At this point, another little buddy of mine from the summer had shown up and was very chatty-he knows English pretty well-and he came with us, too. There are a lot of avocado trees there and the children would point them out to me as we walked, as well as some other tree that had hard green fruits that I did not recognize. We went up the road and I heard from the kids "enjori, enjori" which I did actually know meant "strawberry". The girls ran over to me with a handful of some kind of berries (not strawberries, maybe mulberries or some form of not-ripe blackberries?) and gave them to me. They were SOUR, oh my goodness. We all had puckered up faces and I tried to discreetly toss the rest of mine into the grass. Rats, I was really hoping for a strawberry, haha. Anyway, somehow we all ended up in a pack of boys and so we talked a lot and then for some reason they all wanted me to give them American names and then write that name on their arm in pen. Well, there were a LOT of boys so chances are if I know you from home and you are a male, your name is written on some kid's arm in Ethiopia since I was too tired to think of more than about 3 names on my own.

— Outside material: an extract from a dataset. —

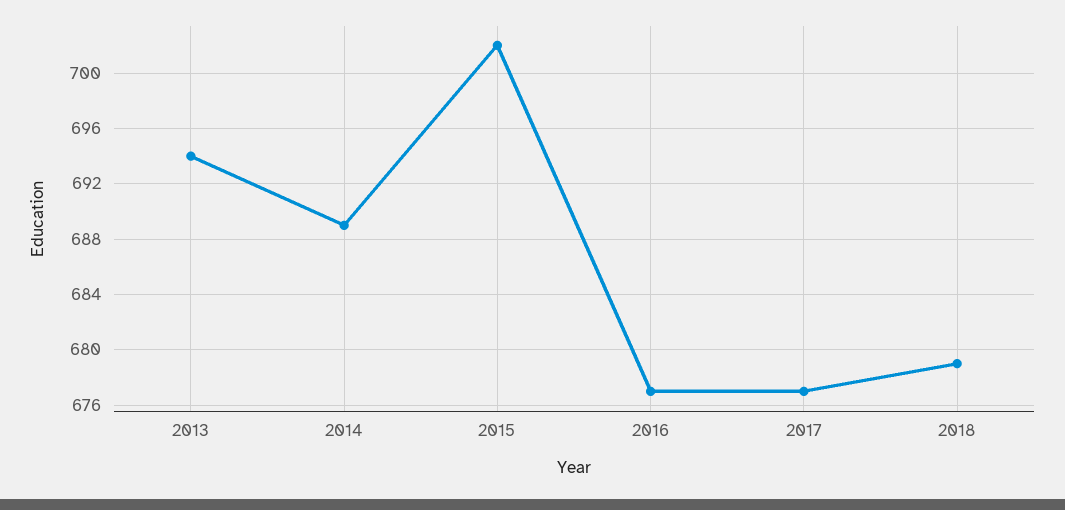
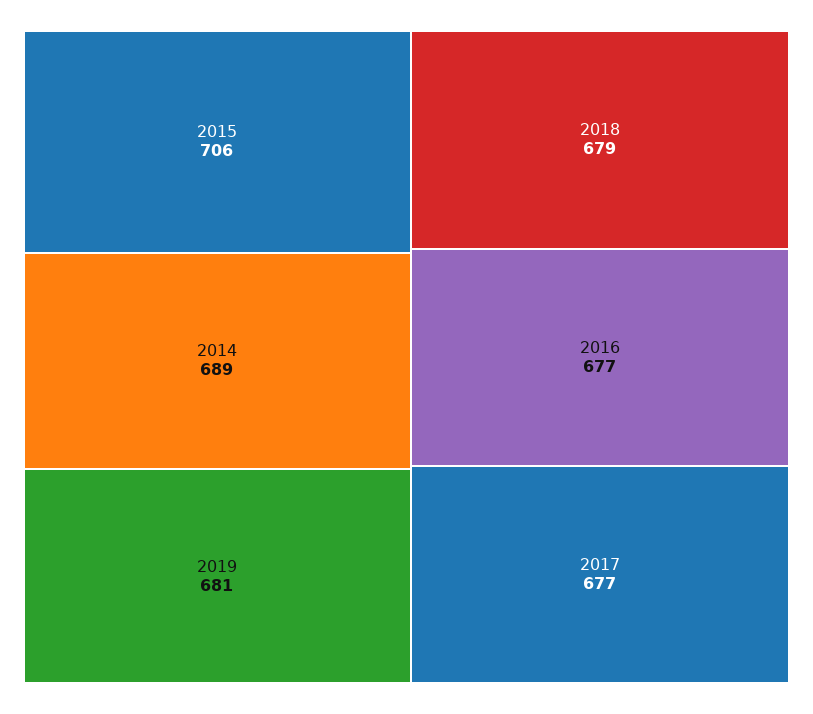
2013: 694 -> none
2015: 702 -> 706
2019: none -> 681

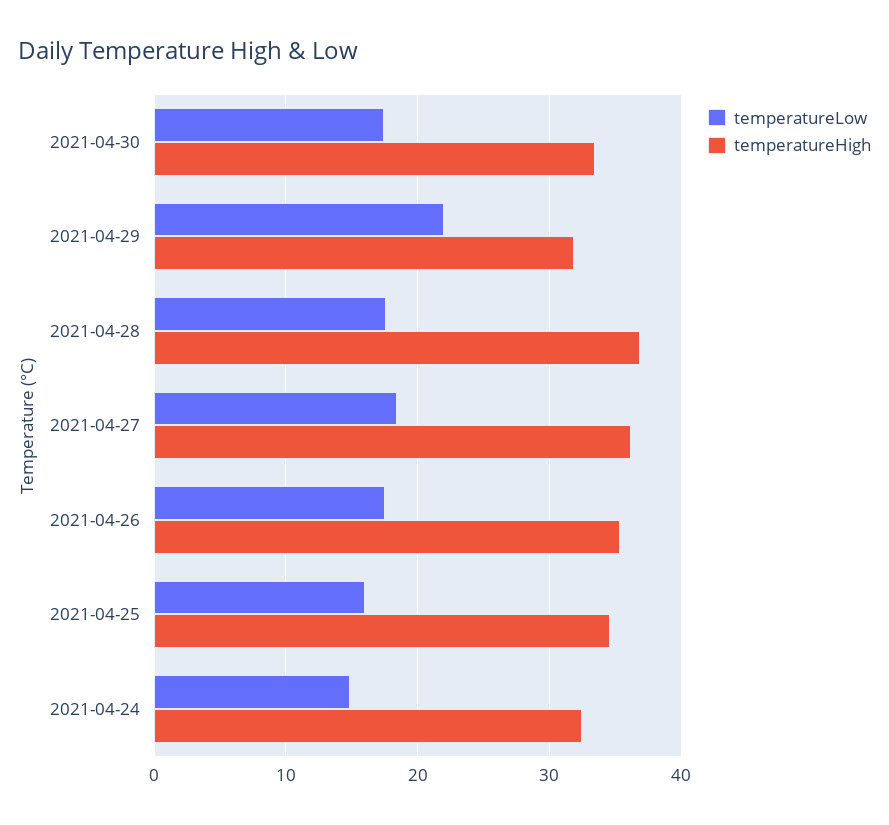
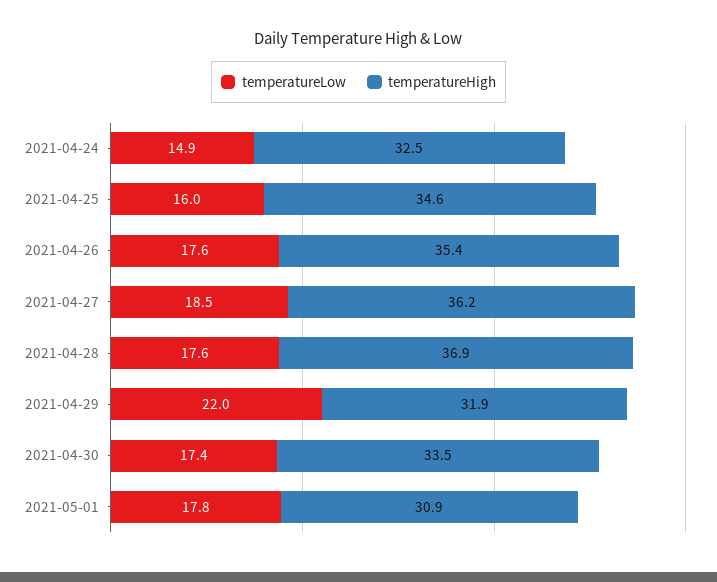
temperatureLow, 2021-05-01: none -> 17.8
temperatureHigh, 2021-05-01: none -> 30.9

Eventually, it was time to head toward the vans and we had to say our goodbyes. My sweet girl walked along the drive next to the van the entire time until we finally left the gates (which took some doing-you never really just leave here, it always includes a lot of stopping for some reason). But it gave me multiple chances to wave and say "ciao!" to her beautiful face. What a blessing to get to see her again! The ride home was long and bumpy and fairly scary as we whizzed around donkey carts and giant trucks alike. I slept a good bit of it and we arrived home safe and sound. I was glad when we talked with Cherrie about our plans for tomorrow. They are for Danielle and I to sleep late and not have any big plans for the morning and then the guys have a big soccer match (football) in the afternoon. Those are very good plans, I think :) I am fairly certain I left out a lot from today, but this is already really long and my bed is calling my name so I will end here. I have included some pictures above of the GORGEOUS grounds of the school!
ps-if you sent letters/packages with me for the kids, they are here but we didn't distribute them today because it was kind of a hectic day at the school but they WILL get to the children very soon!!